- _Try it_: Every line of the records below from the line with "[119,222,440,236] emergence_complexity_measures_comparison ->" up to and including the line with "[163,539,487,553] emergence_complexity_measures_comparison, ->" must be reproduced exactly, and no line outside that range.

[Information given]

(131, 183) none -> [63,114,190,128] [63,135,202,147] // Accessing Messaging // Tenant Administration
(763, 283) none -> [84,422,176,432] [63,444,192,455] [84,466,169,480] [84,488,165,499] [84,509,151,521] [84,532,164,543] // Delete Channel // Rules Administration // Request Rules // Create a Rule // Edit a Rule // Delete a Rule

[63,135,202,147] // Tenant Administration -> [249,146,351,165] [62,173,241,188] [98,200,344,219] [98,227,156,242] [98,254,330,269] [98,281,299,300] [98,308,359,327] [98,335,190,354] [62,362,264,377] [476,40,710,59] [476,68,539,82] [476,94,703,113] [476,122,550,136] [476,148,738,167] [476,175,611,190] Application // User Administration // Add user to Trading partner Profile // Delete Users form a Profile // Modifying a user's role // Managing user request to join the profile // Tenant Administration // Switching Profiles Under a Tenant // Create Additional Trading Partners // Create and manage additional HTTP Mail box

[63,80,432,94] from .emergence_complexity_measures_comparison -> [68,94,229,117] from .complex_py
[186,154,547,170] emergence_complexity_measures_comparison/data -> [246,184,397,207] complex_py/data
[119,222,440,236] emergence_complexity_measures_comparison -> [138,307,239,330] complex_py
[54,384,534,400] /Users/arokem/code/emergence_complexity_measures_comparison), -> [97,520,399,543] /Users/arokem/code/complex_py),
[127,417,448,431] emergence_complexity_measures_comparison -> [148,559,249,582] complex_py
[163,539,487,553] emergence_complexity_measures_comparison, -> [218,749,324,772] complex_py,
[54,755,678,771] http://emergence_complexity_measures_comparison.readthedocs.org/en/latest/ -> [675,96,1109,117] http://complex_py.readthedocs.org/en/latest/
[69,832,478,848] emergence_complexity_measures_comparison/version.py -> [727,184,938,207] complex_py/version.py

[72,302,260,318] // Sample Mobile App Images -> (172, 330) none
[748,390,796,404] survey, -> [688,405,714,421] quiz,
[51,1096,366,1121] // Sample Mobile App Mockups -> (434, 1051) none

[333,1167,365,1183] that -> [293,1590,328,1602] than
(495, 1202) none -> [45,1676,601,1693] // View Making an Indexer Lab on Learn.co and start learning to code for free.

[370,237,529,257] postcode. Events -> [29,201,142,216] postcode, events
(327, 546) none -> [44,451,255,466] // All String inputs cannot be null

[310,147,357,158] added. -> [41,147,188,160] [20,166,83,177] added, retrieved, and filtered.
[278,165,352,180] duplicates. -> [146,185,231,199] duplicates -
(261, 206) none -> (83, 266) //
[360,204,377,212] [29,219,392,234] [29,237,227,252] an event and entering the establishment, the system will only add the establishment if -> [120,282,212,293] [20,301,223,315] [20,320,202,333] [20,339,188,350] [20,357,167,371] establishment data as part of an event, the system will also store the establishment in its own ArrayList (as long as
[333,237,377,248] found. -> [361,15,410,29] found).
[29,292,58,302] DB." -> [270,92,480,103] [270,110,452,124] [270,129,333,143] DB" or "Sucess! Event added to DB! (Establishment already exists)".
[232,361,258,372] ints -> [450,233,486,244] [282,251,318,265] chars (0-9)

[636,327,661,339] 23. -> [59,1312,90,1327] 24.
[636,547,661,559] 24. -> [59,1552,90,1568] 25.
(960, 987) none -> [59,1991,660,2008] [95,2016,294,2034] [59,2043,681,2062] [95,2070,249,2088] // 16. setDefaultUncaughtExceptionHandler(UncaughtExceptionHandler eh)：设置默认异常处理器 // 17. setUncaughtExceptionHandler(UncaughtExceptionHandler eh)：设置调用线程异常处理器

[/Information given]

- _Reply to the exercise_:
[119,222,440,236] emergence_complexity_measures_comparison -> [138,307,239,330] complex_py
[54,384,534,400] /Users/arokem/code/emergence_complexity_measures_comparison), -> [97,520,399,543] /Users/arokem/code/complex_py),
[127,417,448,431] emergence_complexity_measures_comparison -> [148,559,249,582] complex_py
[163,539,487,553] emergence_complexity_measures_comparison, -> [218,749,324,772] complex_py,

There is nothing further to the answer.